Increasing awareness of the incidence of poverty and its consequences. Child poverty costs the United States hundreds of billions of dollars per year. Current poverty levels, combined with the growingwealth gap between those at the top and bottom of the distribution, threaten to destabilize our democracy and limit the upward mobility of children of future generations.
Equitably and adequately funding our schools. The economic downturn has taken a toll on state school funding and on targeted programs like preschool that can help disadvantaged children. There is a need for better coordination of federal and state education programs targeted at poverty.
Broadening access to high-quality preschool education. High-quality early childhood education programs improve the educational outcomes of all children, but particularly for low-income children. The administration’s proposed major expansion of preschool programs across the country should be supported.
Reducing segregation and isolation. Many of the nation’s schools are increasingly segregated by race/ethnicity and income. Each student should have the opportunity to attend schools with peers from diverse social and economic backgrounds.
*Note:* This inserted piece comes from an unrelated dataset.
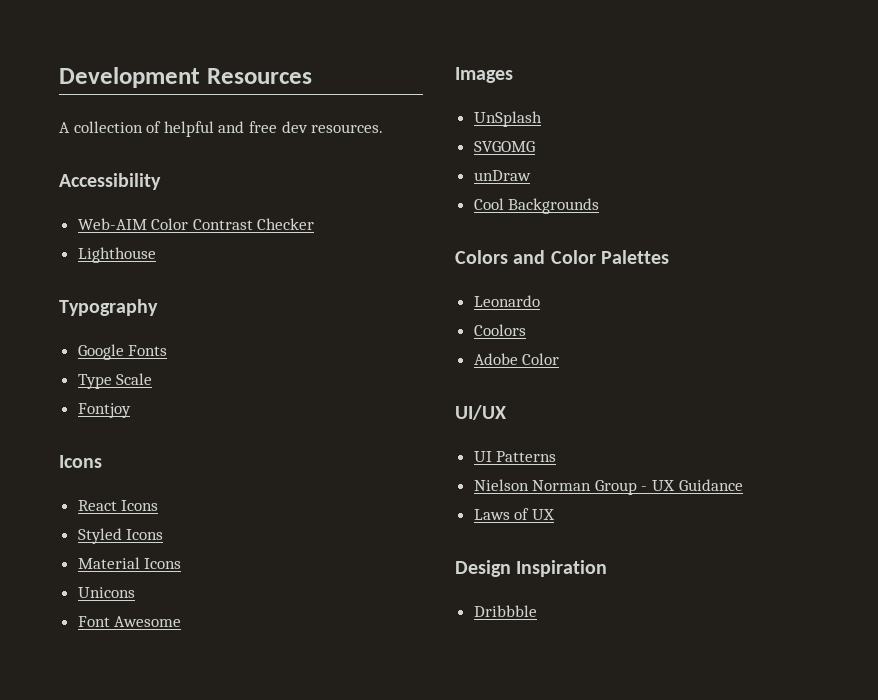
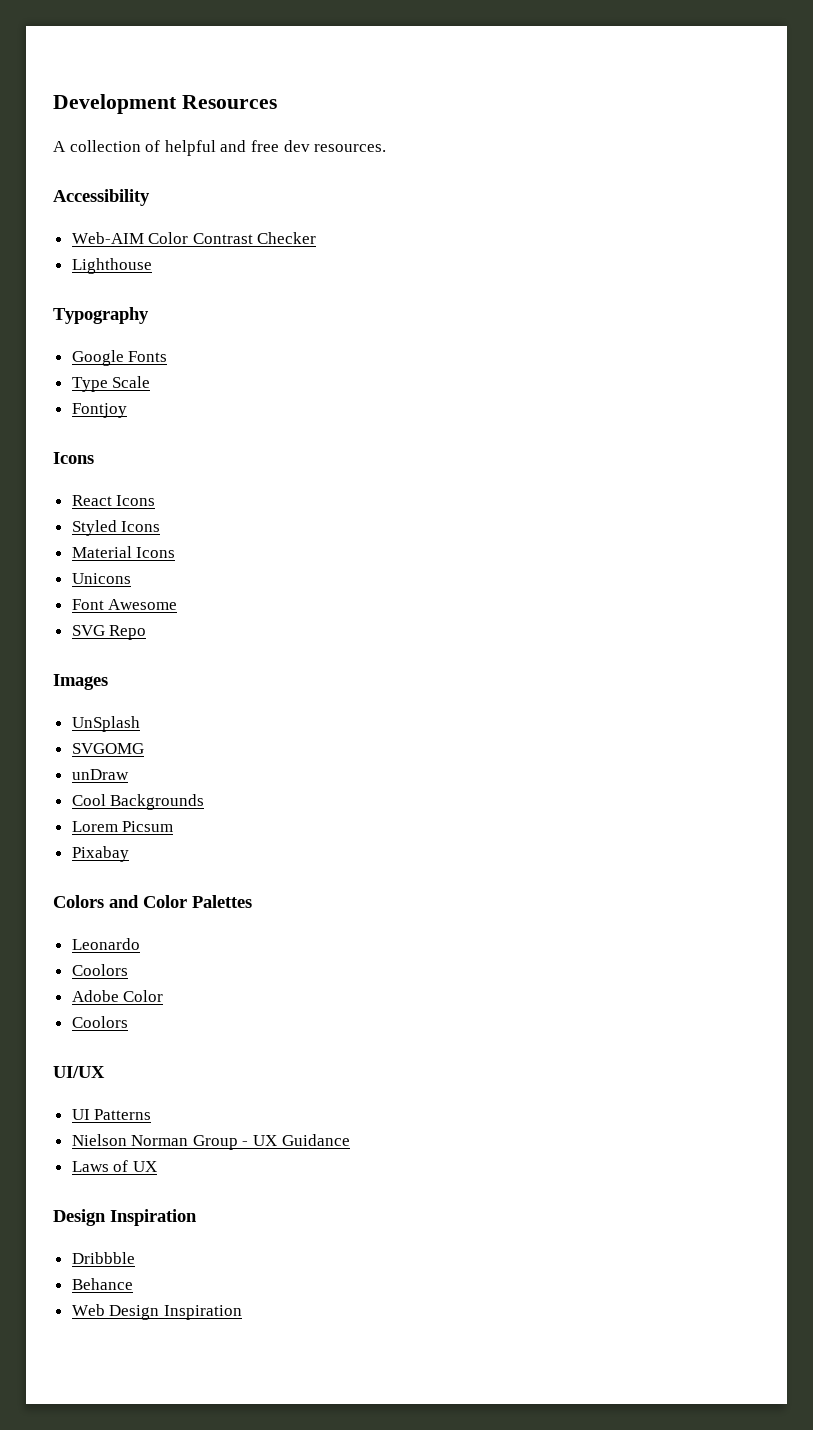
(182, 621) none -> [71,625,147,640] // SVG Repo
(600, 206) none -> [71,821,174,832] [71,846,129,862] // Lorem Picsum // Pixabay
(560, 359) none -> [71,1016,128,1028] // Coolors
(537, 611) none -> [71,1278,133,1290] [71,1304,242,1320] // Behance // Web Design Inspiration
Adopting effective school practices. School policies that have been documented by research and practice to be effective should be broadly adopted. Examples include class size reduction, longer school days and years, and tutoring.
Recognizing the importance of a high-quality teacher workforce. Attracting and keeping high-quality teachers in high-poverty classrooms should be of the utmost priority and may require special incentives. 
Improving the measurement of poverty. The poverty rate is an important social and economic indicator that is used to allocate resources for scores of federal, state, and local programs. Work should continue to expand the official definition of income to include government spending directed at low-income families and to recognize cost-of-living differences across regions.

These aren't new ideas, but as the poet says, it is necessary to write about the same old things
in the same way, repeating the same things over and over. And who knows, maybe this report will get a lot of attention, and we'll stop spending so much time designing ways for schools to compete for the richer students (in Hirschman's terms, we need a system where change is based on voice, not exit).  And, yes, we need a lot less poverty.